* _Task statement_
Would you repeat the listing exactly but omit every picture?

* _Records to use_
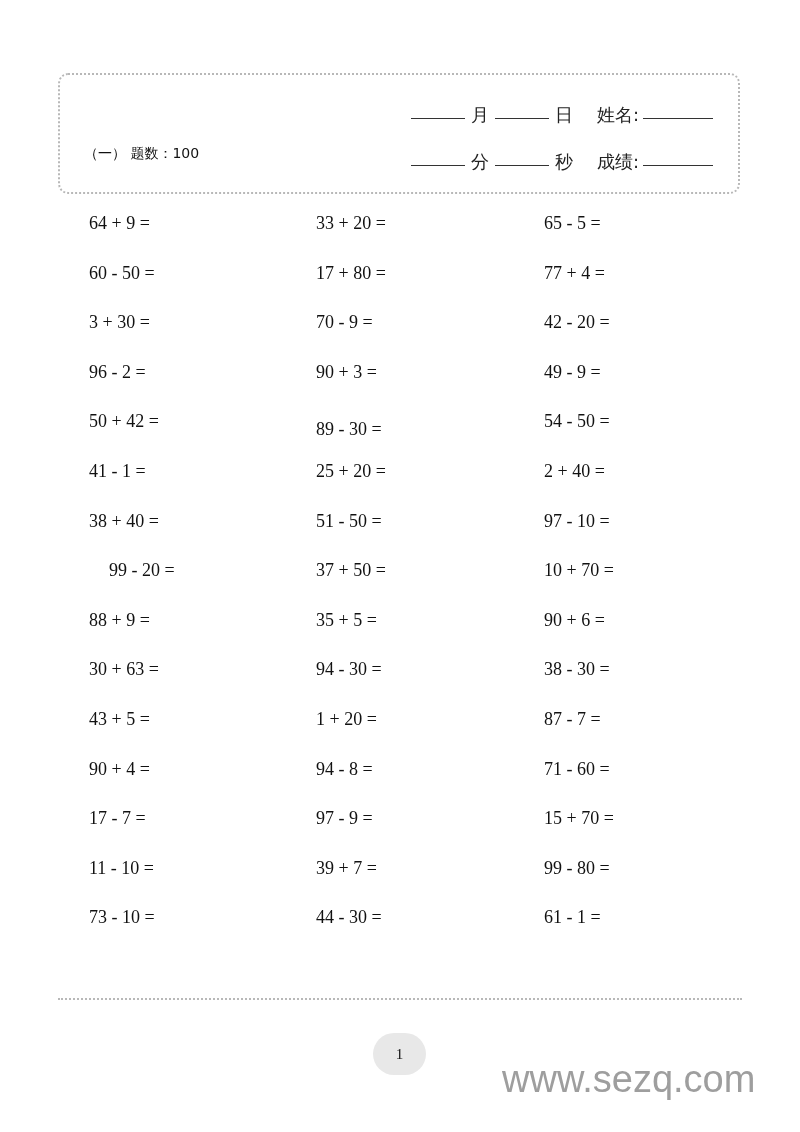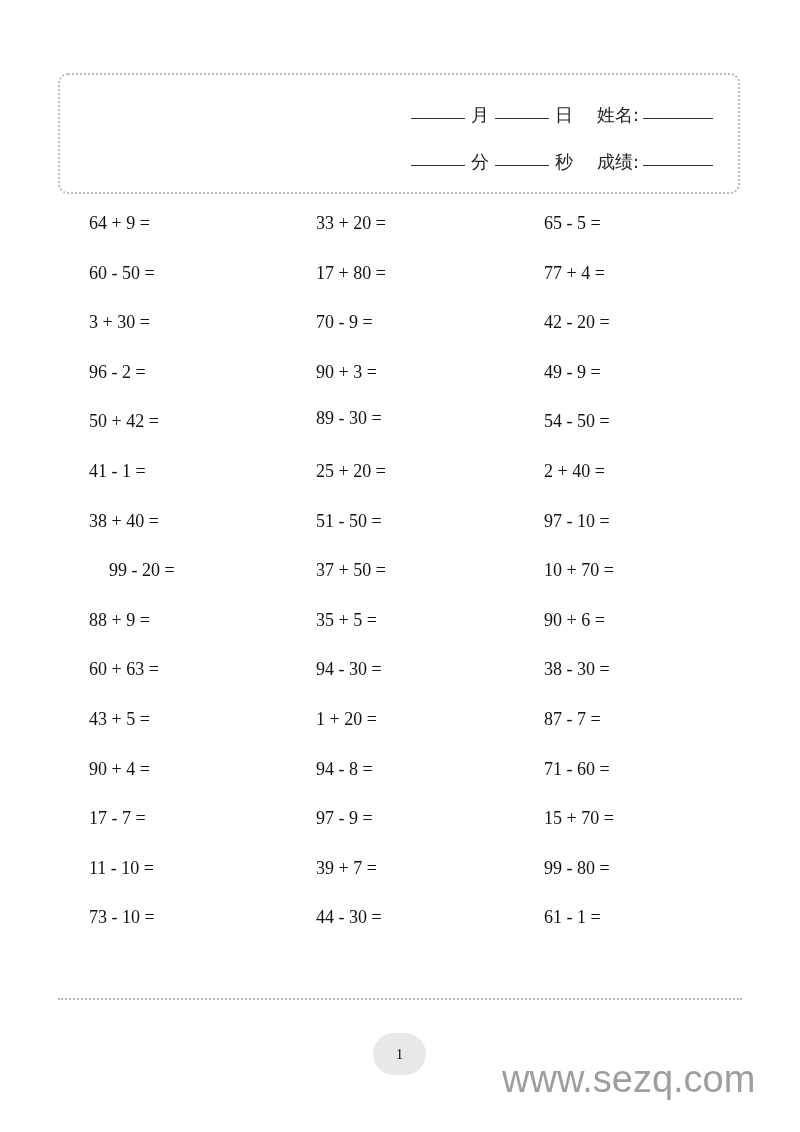--- a/index.html
+++ b/index.html
@@ -52,6 +52,7 @@
 
 <div class="header-box">
   <div class="range">
+    <span class="l2">（一）  题数：100</span>
   </div>
   <div class="info-row r1">
     <span class="blank"></span>

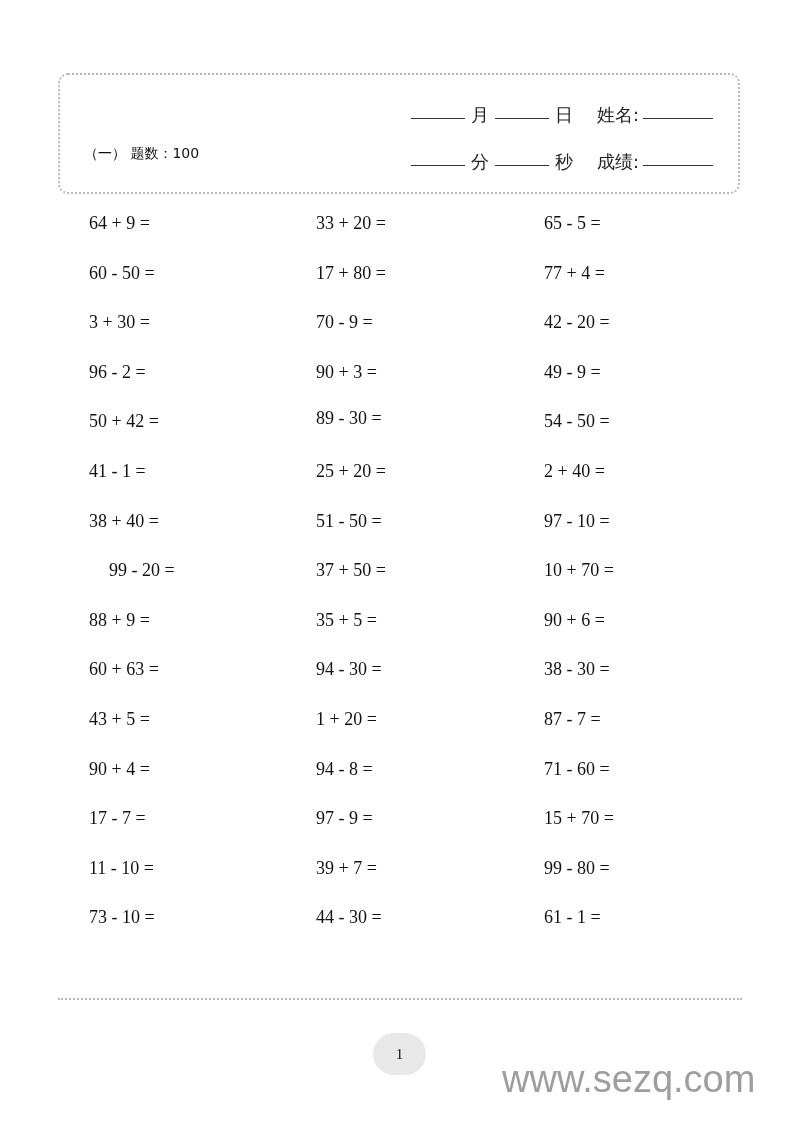--- a/index.html
+++ b/index.html
@@ -88,7 +88,7 @@
     <div class="cell" style="left: 316px; top: 362px;">90 + 3 =</div>
     <div class="cell" style="left: 544px; top: 362px;">49 - 9 =</div>
     <div class="cell" style="left: 89px; top: 411px;">50 + 42 =</div>
-    <div class="cell" style="left: 316px; top: 408px; text-align: right;">89 - 30 =</div>
+    <div class="cell" style="left: 316px; top: 419px; text-align: right;">89 - 30 =</div>
     <div class="cell" style="left: 544px; top: 411px;">54 - 50 =</div>
     <div class="cell" style="left: 89px; top: 461px;">41 - 1 =</div>
     <div class="cell" style="left: 316px; top: 461px;">25 + 20 =</div>

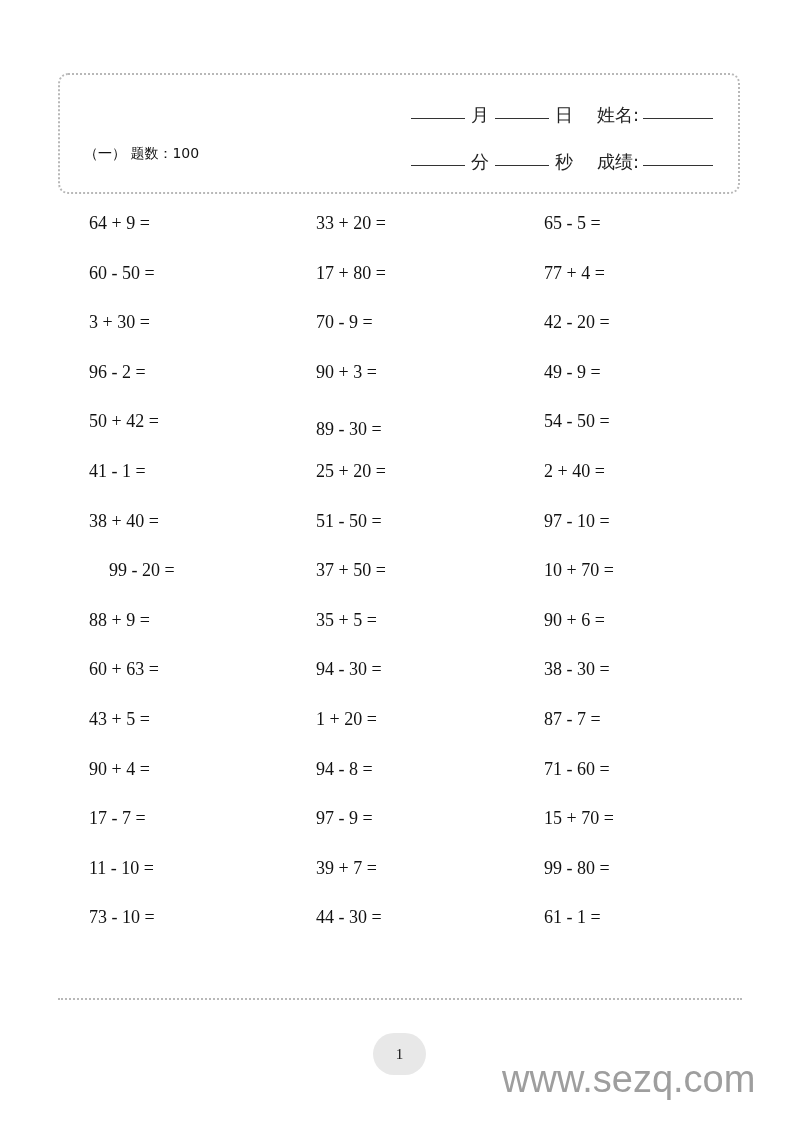--- a/index.html
+++ b/index.html
@@ -102,7 +102,7 @@
     <div class="cell" style="left: 89px; top: 610px;">88 + 9 =</div>
     <div class="cell" style="left: 316px; top: 610px;">35 + 5 =</div>
     <div class="cell" style="left: 544px; top: 610px;">90 + 6 =</div>
-    <div class="cell" style="left: 89px; top: 659px;">60 + 63 =</div>
+    <div class="cell" style="left: 89px; top: 659px;">30 + 63 =</div>
     <div class="cell" style="left: 316px; top: 659px;">94 - 30 =</div>
     <div class="cell" style="left: 544px; top: 659px;">38 - 30 =</div>
     <div class="cell" style="left: 89px; top: 709px;">43 + 5 =</div>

* _Response to the task_
--- a/index.html
+++ b/index.html
@@ -52,6 +52,7 @@
 
 <div class="header-box">
   <div class="range">
+    <span class="l2">（一）  题数：100</span>
   </div>
   <div class="info-row r1">
     <span class="blank"></span>

--- a/index.html
+++ b/index.html
@@ -88,7 +88,7 @@
     <div class="cell" style="left: 316px; top: 362px;">90 + 3 =</div>
     <div class="cell" style="left: 544px; top: 362px;">49 - 9 =</div>
     <div class="cell" style="left: 89px; top: 411px;">50 + 42 =</div>
-    <div class="cell" style="left: 316px; top: 408px; text-align: right;">89 - 30 =</div>
+    <div class="cell" style="left: 316px; top: 419px; text-align: right;">89 - 30 =</div>
     <div class="cell" style="left: 544px; top: 411px;">54 - 50 =</div>
     <div class="cell" style="left: 89px; top: 461px;">41 - 1 =</div>
     <div class="cell" style="left: 316px; top: 461px;">25 + 20 =</div>

--- a/index.html
+++ b/index.html
@@ -102,7 +102,7 @@
     <div class="cell" style="left: 89px; top: 610px;">88 + 9 =</div>
     <div class="cell" style="left: 316px; top: 610px;">35 + 5 =</div>
     <div class="cell" style="left: 544px; top: 610px;">90 + 6 =</div>
-    <div class="cell" style="left: 89px; top: 659px;">60 + 63 =</div>
+    <div class="cell" style="left: 89px; top: 659px;">30 + 63 =</div>
     <div class="cell" style="left: 316px; top: 659px;">94 - 30 =</div>
     <div class="cell" style="left: 544px; top: 659px;">38 - 30 =</div>
     <div class="cell" style="left: 89px; top: 709px;">43 + 5 =</div>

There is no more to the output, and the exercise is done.